Sunday, April 13, 2008

Three-party race?


The road to the White House has turned into a three-party race. Or at least that is the impression. Working class/lower middle class-- for Hillary Clinton. The elites/academia/professionals-- for Barack Obama. The rich and military-- for John McCain.

Democrat vs. Republican is not the point any longer. First, John McCain is not a traditional Republican. His record suggests pseudo-Republican ideology. At the very least he is a moderate Republican.
Hillary Clinton is a centrist, with a deep commitment to the middle class, specifically with a lifelong passion for health care reform. Even with her working-class platform, she is a centrist. The Republican whining that she is a 'socialist' is so off the point and totally ludicrous.

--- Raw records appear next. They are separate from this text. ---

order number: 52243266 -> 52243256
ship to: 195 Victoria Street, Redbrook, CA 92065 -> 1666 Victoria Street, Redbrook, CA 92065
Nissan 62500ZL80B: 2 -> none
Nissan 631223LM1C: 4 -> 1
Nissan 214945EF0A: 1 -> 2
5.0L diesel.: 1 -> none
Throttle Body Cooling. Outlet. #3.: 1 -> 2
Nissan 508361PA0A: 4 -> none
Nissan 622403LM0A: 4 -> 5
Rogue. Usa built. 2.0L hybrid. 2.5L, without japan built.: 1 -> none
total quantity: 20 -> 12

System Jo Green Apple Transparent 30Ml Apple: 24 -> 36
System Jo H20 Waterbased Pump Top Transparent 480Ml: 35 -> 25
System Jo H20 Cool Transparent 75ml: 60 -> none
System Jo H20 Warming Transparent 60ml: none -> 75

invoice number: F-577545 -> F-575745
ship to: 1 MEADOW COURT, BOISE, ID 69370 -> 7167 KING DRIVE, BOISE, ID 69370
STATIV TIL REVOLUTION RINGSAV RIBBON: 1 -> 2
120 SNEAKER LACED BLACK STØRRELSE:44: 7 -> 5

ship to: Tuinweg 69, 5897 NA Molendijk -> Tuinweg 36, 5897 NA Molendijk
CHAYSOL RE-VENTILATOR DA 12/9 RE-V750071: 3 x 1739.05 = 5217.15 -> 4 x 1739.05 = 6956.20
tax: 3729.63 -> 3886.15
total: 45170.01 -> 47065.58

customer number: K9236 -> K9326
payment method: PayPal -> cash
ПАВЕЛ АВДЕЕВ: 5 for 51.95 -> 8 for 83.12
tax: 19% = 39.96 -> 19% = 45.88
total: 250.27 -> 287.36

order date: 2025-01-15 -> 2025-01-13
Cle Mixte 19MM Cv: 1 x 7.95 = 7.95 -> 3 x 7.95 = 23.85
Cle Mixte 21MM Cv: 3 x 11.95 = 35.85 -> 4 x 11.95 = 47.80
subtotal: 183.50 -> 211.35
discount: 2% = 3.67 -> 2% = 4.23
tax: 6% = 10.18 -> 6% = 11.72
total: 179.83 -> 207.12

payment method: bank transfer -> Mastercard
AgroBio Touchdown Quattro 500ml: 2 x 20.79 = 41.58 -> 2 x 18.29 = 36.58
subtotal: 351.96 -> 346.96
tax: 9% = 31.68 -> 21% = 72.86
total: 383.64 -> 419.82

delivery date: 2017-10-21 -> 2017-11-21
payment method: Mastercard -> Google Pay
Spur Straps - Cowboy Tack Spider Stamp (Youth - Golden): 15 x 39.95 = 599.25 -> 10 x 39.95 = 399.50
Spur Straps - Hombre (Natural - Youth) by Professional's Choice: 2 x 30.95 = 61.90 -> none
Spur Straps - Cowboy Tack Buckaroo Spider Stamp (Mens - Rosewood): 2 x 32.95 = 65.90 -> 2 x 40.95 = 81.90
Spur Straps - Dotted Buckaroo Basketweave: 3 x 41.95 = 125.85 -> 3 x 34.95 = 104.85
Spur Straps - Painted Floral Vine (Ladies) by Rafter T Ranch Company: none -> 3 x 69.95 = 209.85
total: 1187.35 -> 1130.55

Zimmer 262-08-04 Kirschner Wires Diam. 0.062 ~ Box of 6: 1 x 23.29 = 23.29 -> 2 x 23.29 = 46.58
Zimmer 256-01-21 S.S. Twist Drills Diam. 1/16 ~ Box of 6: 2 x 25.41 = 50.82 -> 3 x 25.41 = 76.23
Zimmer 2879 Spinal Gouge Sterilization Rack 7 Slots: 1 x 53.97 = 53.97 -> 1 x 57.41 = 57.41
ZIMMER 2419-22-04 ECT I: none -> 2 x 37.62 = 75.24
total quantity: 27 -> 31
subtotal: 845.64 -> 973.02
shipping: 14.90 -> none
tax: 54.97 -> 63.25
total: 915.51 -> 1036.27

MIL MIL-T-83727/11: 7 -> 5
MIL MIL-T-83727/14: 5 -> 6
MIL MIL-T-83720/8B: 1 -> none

As for Barack Obama, he has issues that I cannot reconcile with. While he is running a pretty liberal platform, he often sounds like Reagan. In his quest to raise above partisan politics and refresh the ideological/dogmatic stalemate of our politics, he loses his identity and is lost in his own voice. In his quest to 'unify' and bring people together, he turns into a chameleon who changes his/her mind to please everyone at a given time. Or he simply tries to have a 'sophisticated' approach to everything, for example, to Affirmative Action. Too sophisticated! At a difficult moment, when a decision has to be made, you have to side with one theory over the other. I simply cannot get a straight answer from him on any issue. Sometimes he just looks like a law professor, using a Socratic method to confuse and berate a student. I do not think an ordinary individual is up for the Socratic method from a politician. It also looks a bit arrogant...

Three-party race? Pseudo-Republican, centrist, pseudo-Democrat... Huh...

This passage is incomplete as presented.